Background:
Developments in gene-hunting techniques identified several ASD associated genes. The considerable significance of cluster analysis associated with gene network studies has led to reveal many disrupted key pathways in ASD, even if its genetic underpinnings remain a challenging task. This study aims to determine, through a novel data-driven approach, how networks of mutated genes impact biological processes underlying autism.
Methods:
We analyzed the VariCarta dataset, which presents more than 200,000 genomic variant events collected from 13,069 people with ASD. Firstly, we created a whole-genome and an exome sequencing subset. Then, for each subset we compared pairwise patients of each group to build “patient similarity matrices”. Hierarchical-agglomerative-clustering and heatmap were performed to identify clusters of patients with common occurrences of gene networks within these matrices. The subsequent enrichment analysis (EA) highlighted biological processes that might be impacted by the mutated genes of each subgroup.
Results:
Considering the whole-genome matrix, we identified three main genetic clusters of ASD patients, each one characterized by a network of shared genetic variants.

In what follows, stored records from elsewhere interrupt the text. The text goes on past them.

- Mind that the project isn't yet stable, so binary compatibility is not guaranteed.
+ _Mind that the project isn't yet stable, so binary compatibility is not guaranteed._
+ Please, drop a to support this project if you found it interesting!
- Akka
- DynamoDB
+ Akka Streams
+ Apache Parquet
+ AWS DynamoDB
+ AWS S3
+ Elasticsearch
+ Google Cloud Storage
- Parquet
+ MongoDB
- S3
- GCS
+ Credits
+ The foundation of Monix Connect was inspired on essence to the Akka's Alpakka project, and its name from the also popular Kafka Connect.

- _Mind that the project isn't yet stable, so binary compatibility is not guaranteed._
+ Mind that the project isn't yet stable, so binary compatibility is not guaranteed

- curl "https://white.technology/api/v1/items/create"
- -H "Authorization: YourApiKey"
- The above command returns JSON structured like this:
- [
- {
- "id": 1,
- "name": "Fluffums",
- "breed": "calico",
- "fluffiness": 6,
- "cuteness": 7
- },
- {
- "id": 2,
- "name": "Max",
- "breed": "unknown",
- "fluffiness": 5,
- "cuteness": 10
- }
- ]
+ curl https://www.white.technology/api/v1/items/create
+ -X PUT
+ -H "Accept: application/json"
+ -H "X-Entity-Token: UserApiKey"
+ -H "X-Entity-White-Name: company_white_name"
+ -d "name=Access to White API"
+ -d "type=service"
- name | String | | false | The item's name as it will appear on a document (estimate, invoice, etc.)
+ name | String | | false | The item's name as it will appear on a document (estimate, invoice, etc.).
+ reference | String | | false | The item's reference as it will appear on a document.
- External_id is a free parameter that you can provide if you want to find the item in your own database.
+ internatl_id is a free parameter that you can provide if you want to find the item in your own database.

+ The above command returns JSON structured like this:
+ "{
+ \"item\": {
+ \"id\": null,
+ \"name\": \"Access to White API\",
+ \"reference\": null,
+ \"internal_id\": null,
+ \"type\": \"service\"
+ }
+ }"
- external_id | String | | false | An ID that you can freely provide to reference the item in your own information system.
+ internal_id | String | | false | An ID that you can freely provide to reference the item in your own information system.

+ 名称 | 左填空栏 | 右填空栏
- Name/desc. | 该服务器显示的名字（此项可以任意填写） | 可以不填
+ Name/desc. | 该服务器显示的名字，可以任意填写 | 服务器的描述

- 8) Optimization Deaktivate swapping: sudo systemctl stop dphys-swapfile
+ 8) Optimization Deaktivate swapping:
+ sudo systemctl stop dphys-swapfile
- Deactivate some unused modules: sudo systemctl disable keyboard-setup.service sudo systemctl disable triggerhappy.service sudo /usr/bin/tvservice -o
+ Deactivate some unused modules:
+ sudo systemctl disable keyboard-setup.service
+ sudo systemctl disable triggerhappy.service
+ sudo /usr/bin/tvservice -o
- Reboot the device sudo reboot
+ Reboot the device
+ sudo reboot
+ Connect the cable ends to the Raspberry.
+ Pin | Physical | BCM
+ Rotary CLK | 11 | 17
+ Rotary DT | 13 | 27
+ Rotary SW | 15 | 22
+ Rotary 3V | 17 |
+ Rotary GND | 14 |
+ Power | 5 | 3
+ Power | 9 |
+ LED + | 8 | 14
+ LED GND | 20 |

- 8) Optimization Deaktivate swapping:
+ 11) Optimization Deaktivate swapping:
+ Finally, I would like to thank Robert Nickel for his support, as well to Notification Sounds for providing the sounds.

We isolated 11,609 genetic variants shared by at least two subjects in each cluster; 4,187 of these variants (36.1%) were common to the three clusters. Only 331 patients (2.5%) shared none or very few mutated genes with anyone else. The EA highlighted common or cluster-specific biological processes related to the variants. Most of the common abnormal processes were involved in neuron projections guidance and morphogenesis, cell junctions and synapse assembly. Exome sequencing alone was not effectual in identifying ASD subgroups.
Limitations:
Caution is warranted when interpreting our results, as we did not compare them with a control group and did not verify if the identified subgroups where actually associated with different phenotypes. Future work will have to ascertain the strength and reproducibility of these results.
Conclusions:
Itemizing not just single mutated genes, but also gene networks and specific biological processes that characterize different ASD subpopulations might allow to better understand which networks of genetic variants play a major role in the etiopathology of ASD. The proposed methodology may represent a novel approach to help disentangle ASD complexity and an instrument to boost more focused genotype-phenotype studies.